Stefan Stavroisky, SVR chief in Montenegro and protege of Putin’s from the days when he was deputy mayor of Saint Petersburg, had been stationed in Belgrade during the Serbian war. And that’s where Logan had originally made contact with him. In the thaw between the West and Russia, the KGB and the CIA had fraternised, at least on a personal level. When Boris Yeltsin was Russia’s president, both sides had been keen that the Balkan wars didn’t develop into an American confrontation with Russia.

Logan had known Stavroisky well back then, in the late 1990s. NATO forces were pressurising the Serbs at the end of the war, and Yeltsin’s Russia made protests on the Serbs’ behalf that weren’t backed up by any serious threat of Russian military involvement. But the war had remained a deeply humiliating snub for Russia, and later, under Putin, the resentment it caused had aided Putin’s call to nationalism—the protection of fellow Slavs—when he’d become president in 2000.

Logan and Stavroisky had worked, sometimes together, sometimes in opposition, during those times. There had been some cooperation between the KGB and the CIA, both to limit the damage and to pursue a closer relationship after the war ended. When NATO had accidentally bombed the Chinese embassy in Belgrade in 1999, Stavroisky was one of those who had silently worked to calm the situation, and the Americans had been grudgingly grateful.

Stavroisky was Logan’s age and had attached himself to Putin’s cause early on in Putin’s rise to power. He’d made the right choice, and had swiftly advanced through the ranks of Russia’s foreign service.

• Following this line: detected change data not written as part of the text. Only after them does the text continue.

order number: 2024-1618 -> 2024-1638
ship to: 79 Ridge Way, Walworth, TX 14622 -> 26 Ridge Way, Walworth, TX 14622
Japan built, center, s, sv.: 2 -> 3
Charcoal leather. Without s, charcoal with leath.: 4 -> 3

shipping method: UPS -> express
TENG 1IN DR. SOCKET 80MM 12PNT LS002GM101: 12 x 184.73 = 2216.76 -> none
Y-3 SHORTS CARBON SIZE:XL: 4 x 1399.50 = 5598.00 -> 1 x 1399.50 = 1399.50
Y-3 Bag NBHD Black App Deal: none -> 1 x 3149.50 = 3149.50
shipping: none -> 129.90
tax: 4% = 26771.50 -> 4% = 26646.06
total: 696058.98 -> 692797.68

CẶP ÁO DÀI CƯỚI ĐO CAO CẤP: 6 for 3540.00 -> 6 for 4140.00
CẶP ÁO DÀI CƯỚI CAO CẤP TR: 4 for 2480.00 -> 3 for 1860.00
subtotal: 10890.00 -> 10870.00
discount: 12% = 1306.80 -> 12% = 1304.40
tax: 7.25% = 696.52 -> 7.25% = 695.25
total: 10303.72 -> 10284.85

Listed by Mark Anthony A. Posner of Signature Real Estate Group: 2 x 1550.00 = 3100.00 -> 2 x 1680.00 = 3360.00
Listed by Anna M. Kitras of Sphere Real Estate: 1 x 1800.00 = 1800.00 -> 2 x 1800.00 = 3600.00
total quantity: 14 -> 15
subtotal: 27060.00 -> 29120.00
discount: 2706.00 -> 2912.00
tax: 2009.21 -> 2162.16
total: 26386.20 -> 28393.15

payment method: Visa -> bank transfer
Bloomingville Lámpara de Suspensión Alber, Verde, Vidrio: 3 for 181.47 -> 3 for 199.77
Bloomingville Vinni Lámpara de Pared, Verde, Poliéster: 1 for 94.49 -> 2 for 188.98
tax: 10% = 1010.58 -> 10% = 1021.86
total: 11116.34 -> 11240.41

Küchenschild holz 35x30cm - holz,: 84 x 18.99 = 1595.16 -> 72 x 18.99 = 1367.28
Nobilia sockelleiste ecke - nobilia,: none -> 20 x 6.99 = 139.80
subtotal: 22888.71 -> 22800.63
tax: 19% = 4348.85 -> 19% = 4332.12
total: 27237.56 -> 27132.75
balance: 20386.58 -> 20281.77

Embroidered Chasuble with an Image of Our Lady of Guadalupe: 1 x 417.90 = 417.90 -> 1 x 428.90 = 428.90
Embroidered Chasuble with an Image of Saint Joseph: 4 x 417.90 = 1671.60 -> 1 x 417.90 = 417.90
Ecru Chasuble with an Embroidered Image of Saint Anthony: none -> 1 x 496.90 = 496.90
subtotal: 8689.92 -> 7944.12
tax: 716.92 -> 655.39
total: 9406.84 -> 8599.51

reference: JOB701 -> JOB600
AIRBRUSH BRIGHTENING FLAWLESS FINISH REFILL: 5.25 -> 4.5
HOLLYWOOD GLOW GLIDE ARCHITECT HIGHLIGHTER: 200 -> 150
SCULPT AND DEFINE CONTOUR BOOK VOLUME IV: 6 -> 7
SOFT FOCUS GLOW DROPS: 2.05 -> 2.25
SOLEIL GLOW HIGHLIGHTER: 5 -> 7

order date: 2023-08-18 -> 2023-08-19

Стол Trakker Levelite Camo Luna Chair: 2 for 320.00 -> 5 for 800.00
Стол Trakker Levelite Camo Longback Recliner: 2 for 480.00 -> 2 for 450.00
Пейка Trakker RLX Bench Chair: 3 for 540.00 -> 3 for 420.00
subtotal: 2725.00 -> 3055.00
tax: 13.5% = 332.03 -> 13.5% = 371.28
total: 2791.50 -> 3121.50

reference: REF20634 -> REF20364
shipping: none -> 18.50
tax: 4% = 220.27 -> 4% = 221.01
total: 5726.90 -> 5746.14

Stavroisky was also meticulous in the cause of his own advancement. Like Putin, he was a fitness fanatic and took care to enjoy the sports Putin enjoyed. He was a keen fisherman and a judo black belt. He had played for the KGB’s volleyball team, Logan remembered.

“What’s the transfer market like?” Logan had joked to him one evening over a drink. But Stavroisky drew the line at jokes about the KGB.